Your answer is the line containing "(775, 453) none -> (238, 424) //" plus every line after it to the end of the data below, transcribed exactly and with nothing else.

DATA FOR ANALYSIS Start Marker

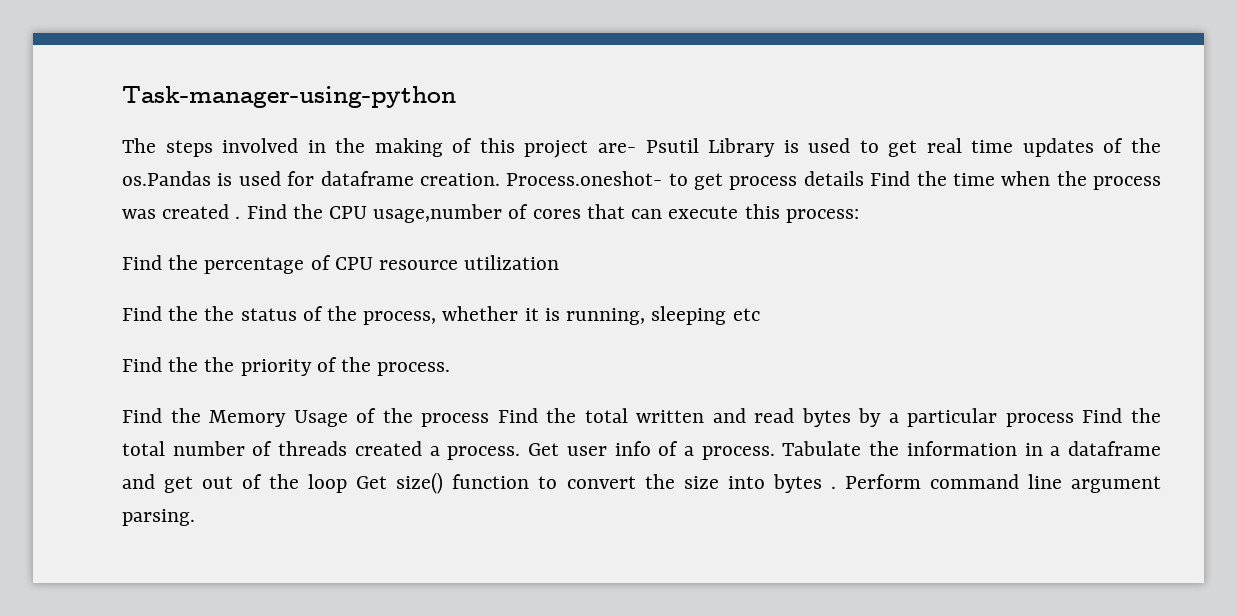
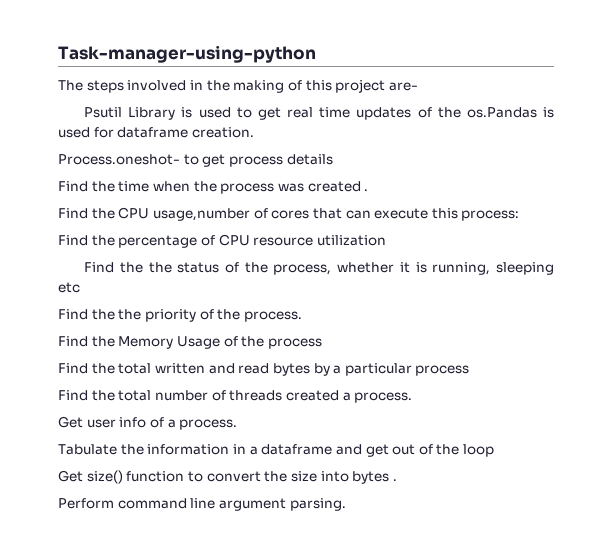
(636, 148) none -> (418, 86) //
(500, 179) none -> (254, 132) //
(864, 178) none -> (333, 159) //
(241, 217) none -> (369, 190) //
(490, 420) none -> (322, 343) //
(1074, 420) none -> (470, 370) //
(521, 453) none -> (413, 397) //
(775, 453) none -> (238, 424) //
(348, 483) none -> (495, 450) //
(836, 487) none -> (397, 480) //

DATA FOR ANALYSIS End Marker

## WRITTEN SOLUTION
(775, 453) none -> (238, 424) //
(348, 483) none -> (495, 450) //
(836, 487) none -> (397, 480) //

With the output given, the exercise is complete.